Happy Wednesday, friends! The middle of the week has become much more pleasant since we started our 10 Things series--I love reading what all of these pretty ladies have to say about life and marriage. And today is no exception! Kalyn is a sweet friend I made at OBU. She's currently in grad school and just celebrated her first anniversary with her husband Kyle, who you can tell really believes Kalyn is the most beautiful woman in the whole world (I'm not arguing with him!) by the way he treats her. :)
Hi everyone! My name is Kalyn, and I became good friends with Jordan while attending OBU. My husband Kyle and I got married January 5, 2013, so we just celebrated our first anniversary a few weeks ago! We just bought our first house at the end of November, and are really enjoying life together. Marriage is such a blessing, and I’m happy to share 10 things I’ve learned from it thus far!
10 Things I’ve Learned in My First Year of Marriage
1. Encourage each other daily.
-In marriage, and in life, you are going to have ups, and you’re going to have downs. You should be the first person to encourage your spouse, both in the good and the bad. For example, I’m in grad school right now, and there are days when I feel so overwhelmed with everything I have to do. Kyle is always the first person to encourage me, bring my spirits back up, and get me thinking straight and positively again. This is so important!
“Therefore encourage one another and build one another up…” 1 Thessalonians 5:11
2. Forgive quickly.
-Guess what? There will be times when you and your husband disagree, upset each other, maybe even hurt each other’s feelings. But you don’t have to remain in your anger and hurt. Talk about it, listen, and try to understand where the other person is coming from, and then forgive. And forgive quickly. As cliché as this may sound, life really is too short to stay upset with the love of your life, or anyone for that matter. Kyle and I just can’t stay mad at each other for very long. We have found that we are so much happier when we don’t. (This may sound like a given, but I think it’s something you have to realize. : ))
3. Be supportive of each other’s work.
- You don’t have to understand everything your spouse does at their job (Kyle is a credit analyst…trust me I don’t know a whole lot about analyzing credit.)But support him in it. I mentioned previously that I’m in graduate school right now. I’ll be honest, there are some days when I question myself as to whether I’m even doing the right thing career wise, whether I’m good enough, whether this whole grad school thing is worth it, etc. Thankfully, Kyle has been SO supportive. He’s so encouraging, and so supportive about what I’m doing.
4. Do things you both enjoy together!
-Life these days seems to be so busy. Busy with jobs, school, activities, just life. It’s important to slow down and just enjoy life together, doing fun things you both enjoy. For us, it’s things like watching the Sooners beat Alabama at our home, going to Thunder and OU games, playing sand volleyball together and more. Whatever it is that you both like to do, do it!
5. Embrace who you and your husband are together and don’t fall into the trap of comparison!
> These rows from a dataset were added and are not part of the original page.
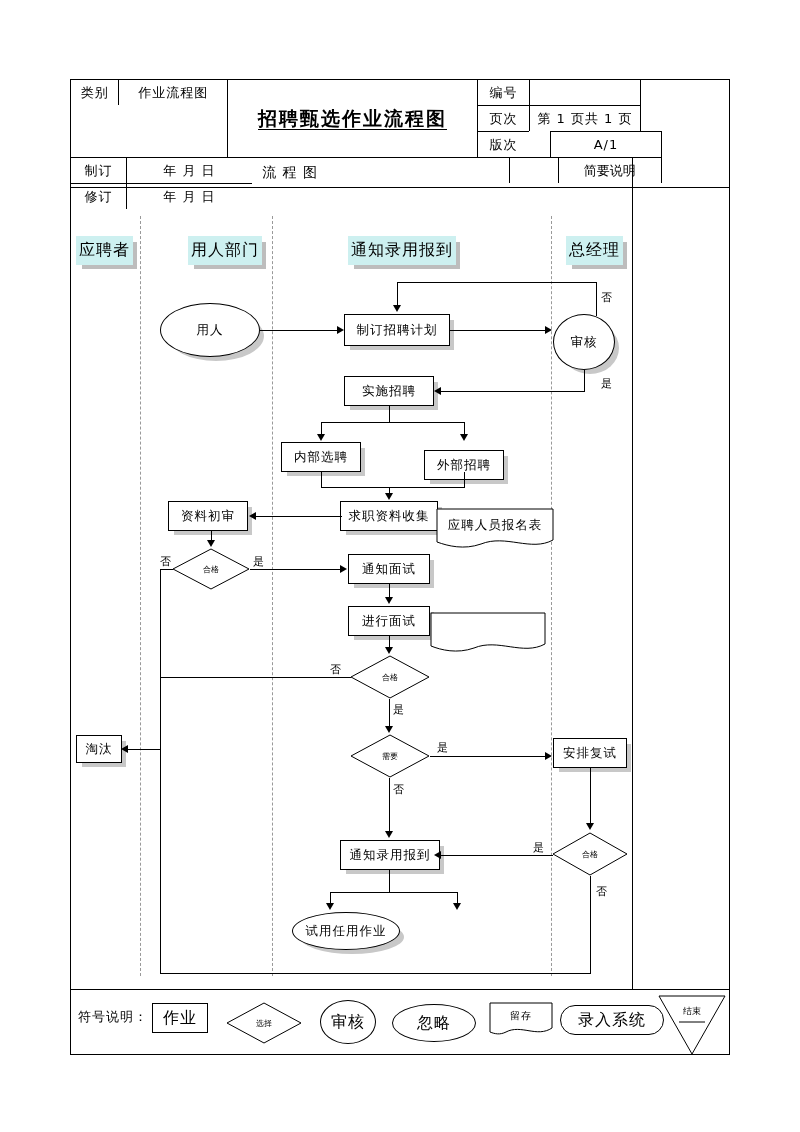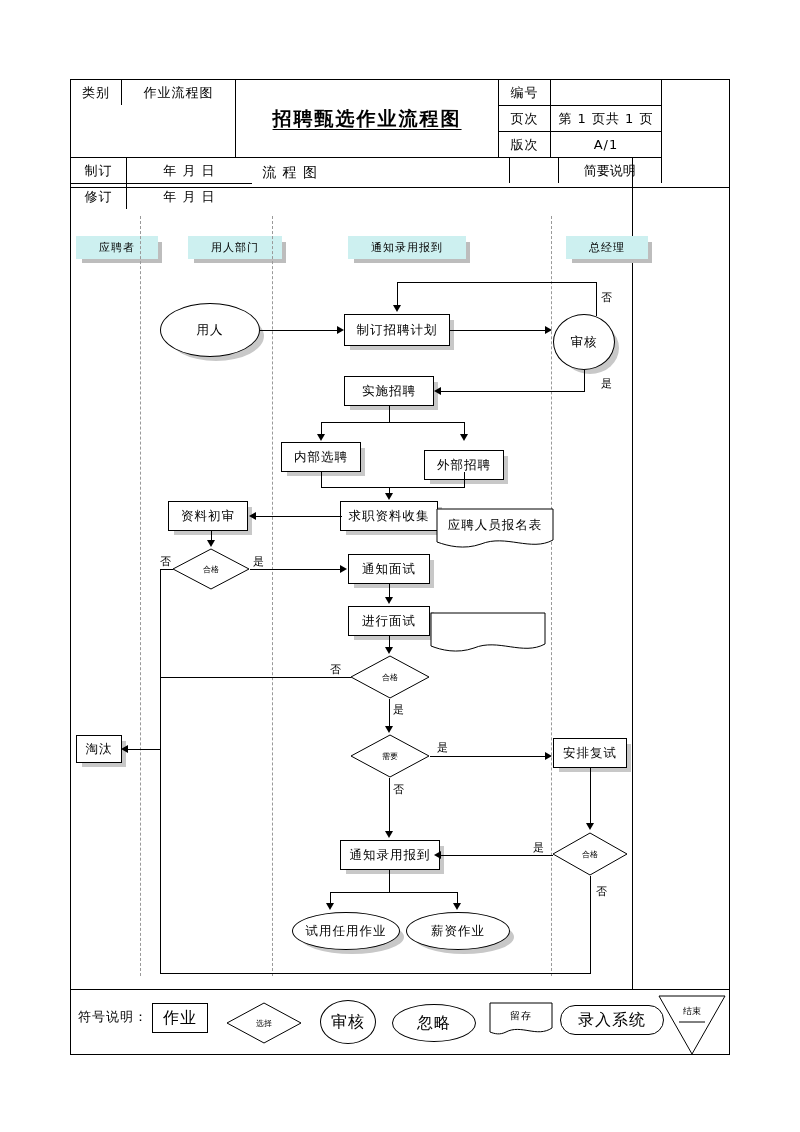--- a/index.html
+++ b/index.html
@@ -96,7 +96,7 @@
           <div class="cell c-rl">页次</div>
           <div class="cell c-rv">第 1 页共 1 页</div>
         </div>
-        <div style="display:flex;">
+        <div style="display:flex;gap:21px;">
           <div class="cell c-rl">版次</div>
           <div class="cell c-rv">A/1</div>
         </div>

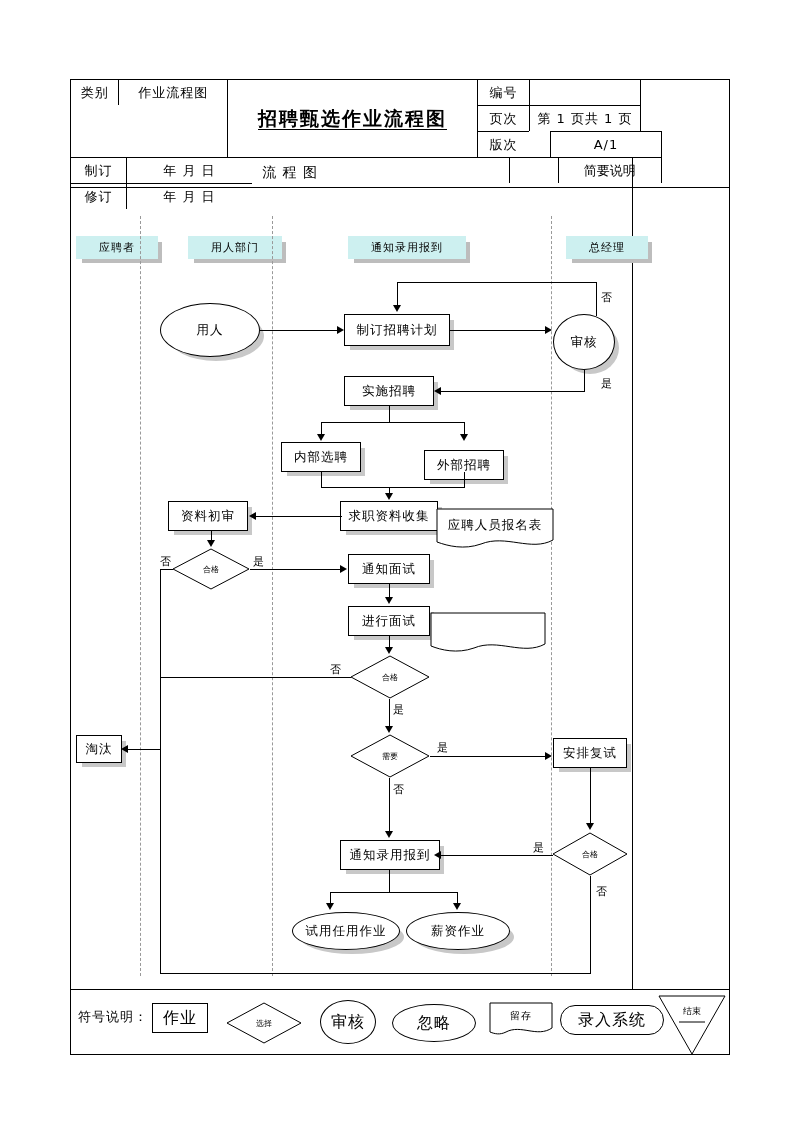--- a/index.html
+++ b/index.html
@@ -38,8 +38,8 @@
   .vline{position:absolute;background:#000;width:1px;}
 
   
-  .lane{position:absolute;background:#cdf0f0;font-size:11px;letter-spacing:1px;
-        padding:4px 23px;box-shadow:5px 5px 0 -1px #bdbdbd;}
+  .lane{position:absolute;background:#cdf0f0;font-size:16px;letter-spacing:1px;
+        padding:4px 3px;box-shadow:5px 5px 0 -1px #bdbdbd;}
 
   
   .node{position:absolute;box-sizing:border-box;display:flex;align-items:center;

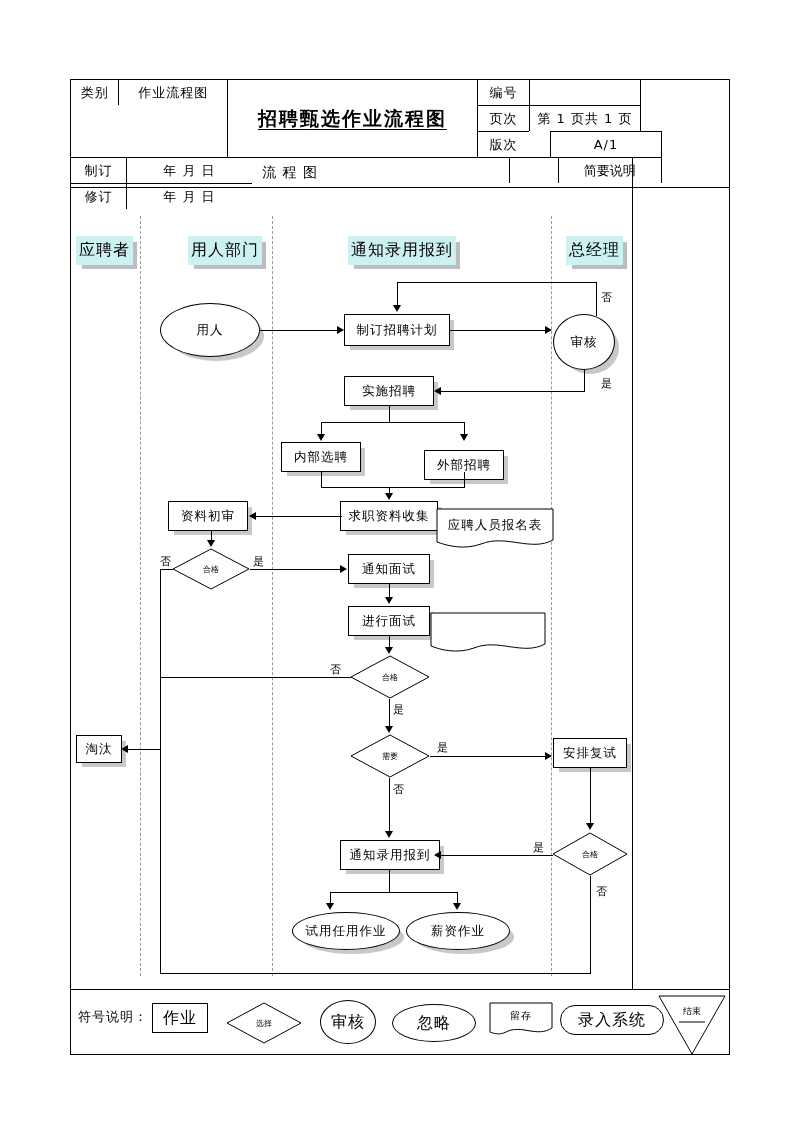--- a/index.html
+++ b/index.html
@@ -225,9 +225,6 @@
   <div class="node ell" style="left:292px;top:912px;width:108px;height:38px;">
     <span>试用任用作业</span>
   </div>
-  <div class="node ell" style="left:406px;top:912px;width:104px;height:38px;">
-    <span>薪资作业</span>
-  </div>
 
   <div class="node proc" style="left:76px;top:735px;width:46px;height:28px;">
     <span>淘汰</span>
-We are all different. Different people, different couples. What works for others might not work for you, and that’s okay! Don’t fall into the trap of comparing yourself to other couples, thinking that what others have is better than what you have. It’s not healthy, and it’s not true.
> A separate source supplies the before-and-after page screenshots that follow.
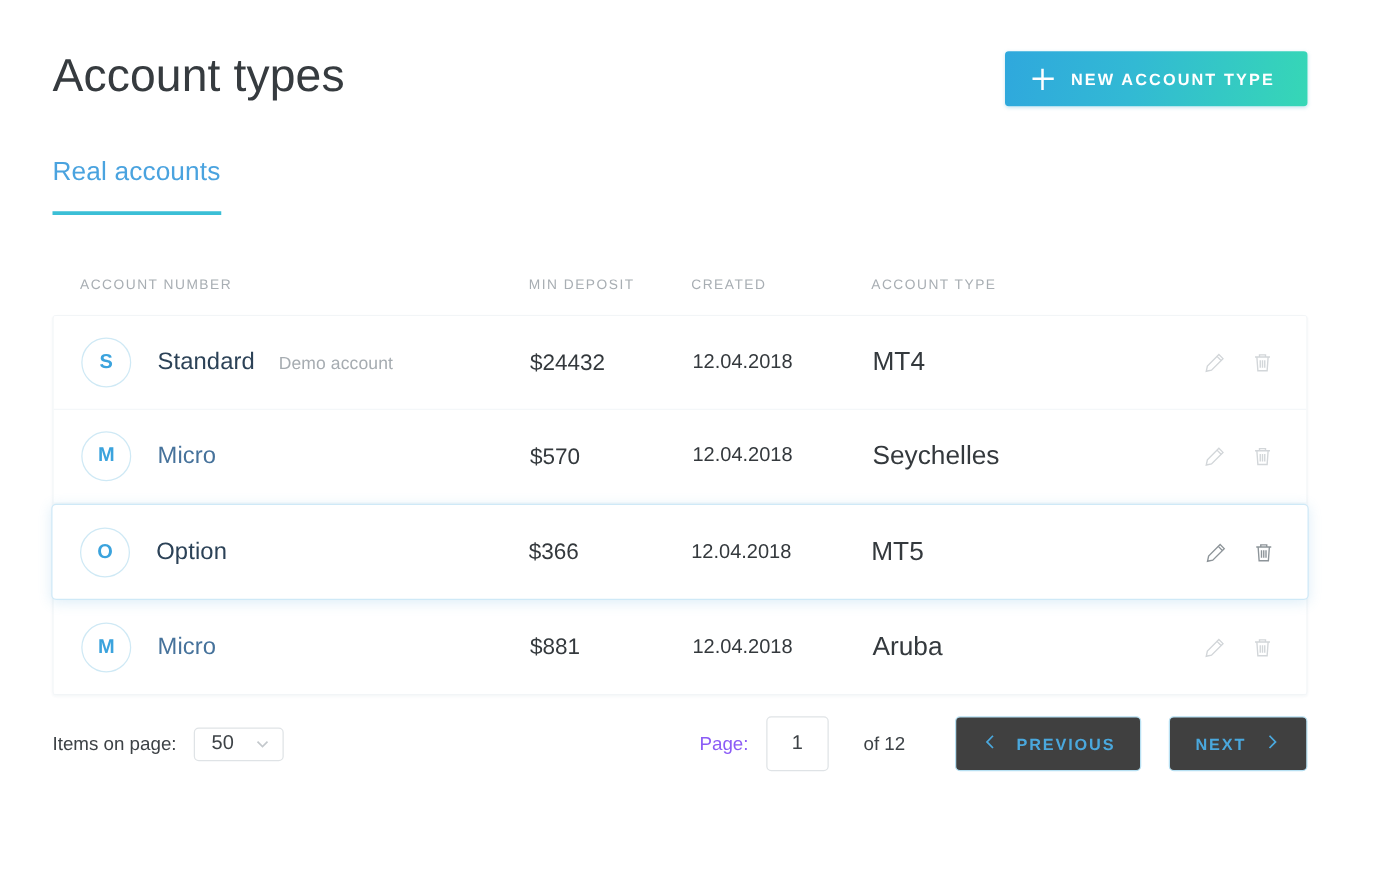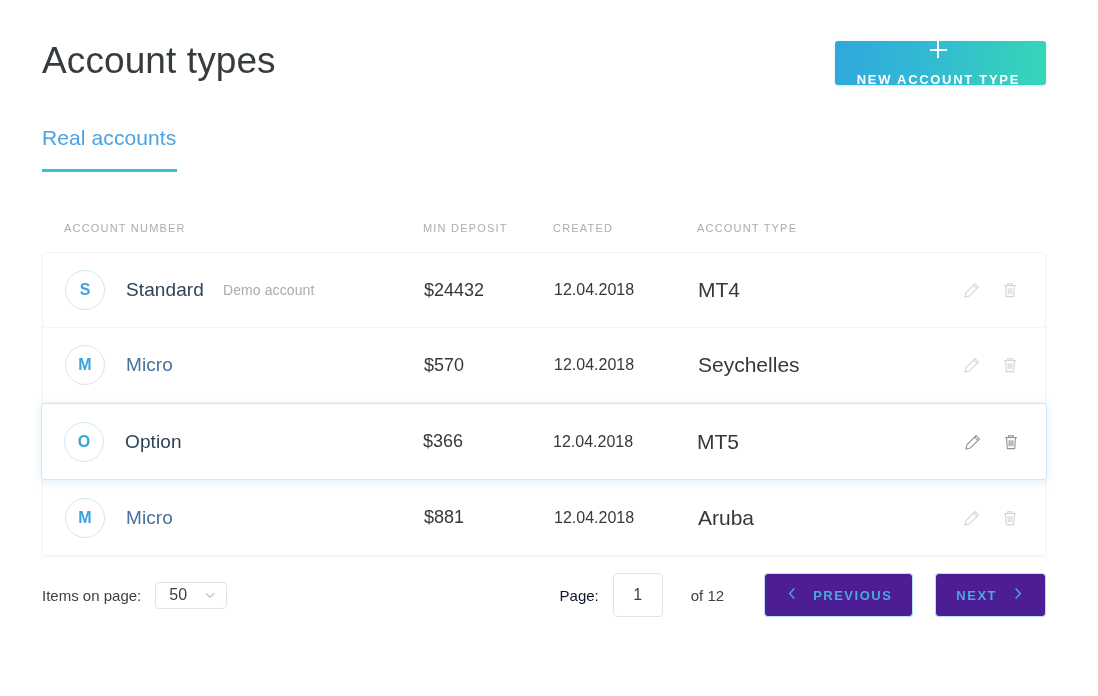--- a/index.html
+++ b/index.html
@@ -53,7 +53,6 @@
     gap: 14px;
     cursor: pointer;
     box-shadow: 0 1px 3px rgba(50,160,200,0.25);
-    flex-direction: column;
   }
   .plus-icon {
     position: relative;

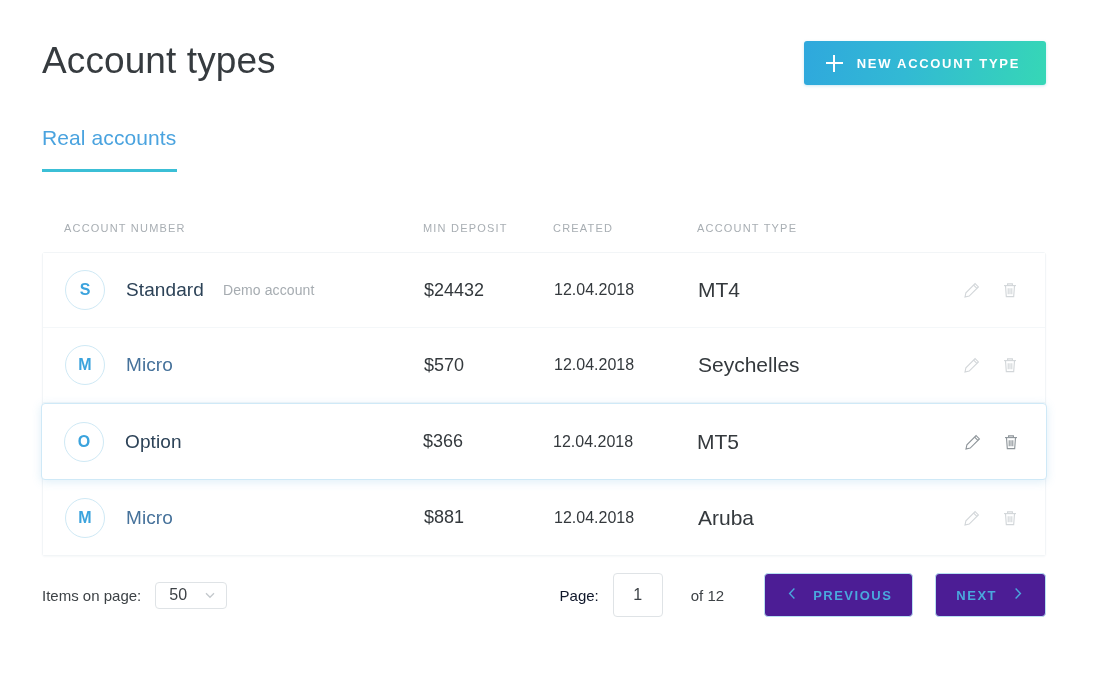--- a/index.html
+++ b/index.html
@@ -242,7 +242,7 @@
     align-items: center;
     gap: 12px;
   }
-  .page-label { font-size: 15px; color: #0f172a; margin-right: 2px; }
+  .page-label { font-size: 15px; color: #8b5cf6; margin-right: 2px; }
   .page-input {
     width: 50px;
     height: 44px;

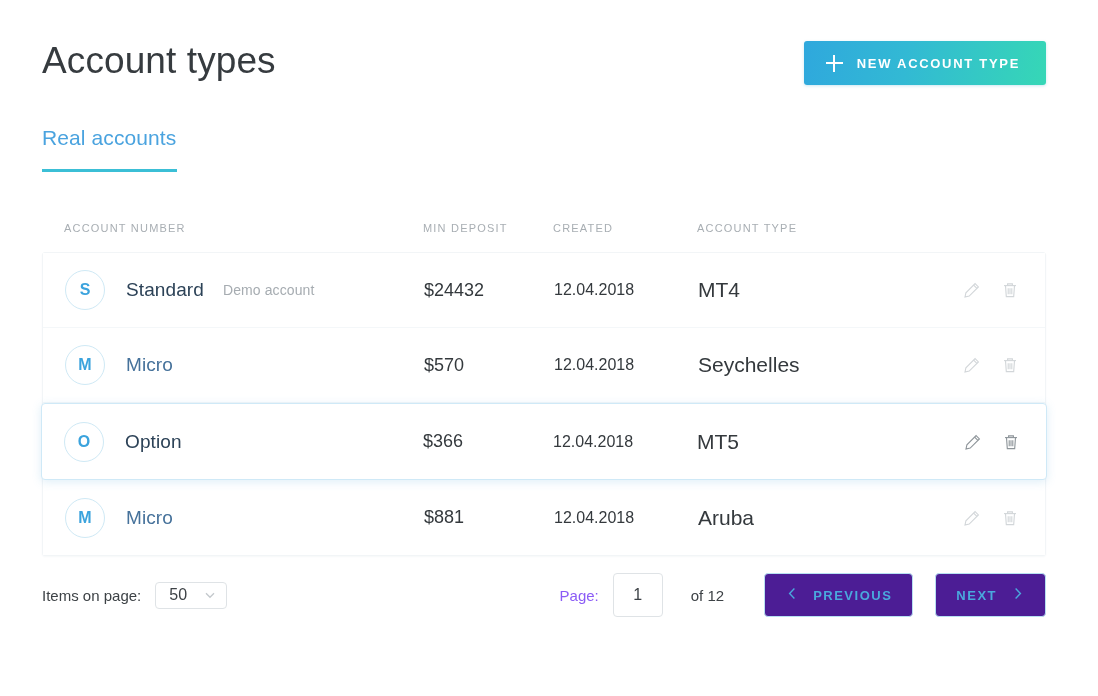--- a/index.html
+++ b/index.html
@@ -261,7 +261,7 @@
     padding: 0 20px;
     border: 1px solid #b7e0f2;
     border-radius: 4px;
-    background: #4c1d95;
+    background: #404040;
     color: #4aa8dd;
     font-family: "Liberation Sans", sans-serif;
     font-size: 13px;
6. Be each other’s venting ear.
-Sometimes, life can be hard. You might have a bad day at work, or someone might frustrate you. Be that listening ear for your spouse. And know that he’s that for you too. Whatever it is you need to talk about, or let out, you can do that in the private, personal safe haven of marriage.
7. Try new recipes together!
-Food is a part of your daily life. Why not make it fun and interesting together? We have tried so many new recipes together, and it’s so fun! Plus, it’s something to look forward to after a long day of work.
8. Be each other’s voice of reason.
-Sometimes it’s a good to have another person’s opinion, or level of reasoning when you’re not thinking so straight. What better person for that than your husband? Or you for him?
9. Exercise together!
-Exercising is good for you, so if at all possible, do it together! Kyle and I always feel so much better after a good run, and it’s something that bonds us together.
10. Enjoy the phase/season of life you’re in RIGHT now.
-In life, it’s so easy to look to what’s next. In high school, it was fun to look forward to college. In college, it was fun to look forward to graduating, and so on. However, it is so important to enjoy where you’re at in life right now. If you’re anticipating having children, that’s exciting! But don’t rush your life away. Enjoy the special phase of life you’re in right now, because you’ll never get it back. And God’s timing is perfect. So whatever phase of life you’re in, enjoy every moment of it, right now.
Thank you so much for sharing with us, Kalyn! Congrats on your first anniversary and new house :) You and Kyle are so sweet together!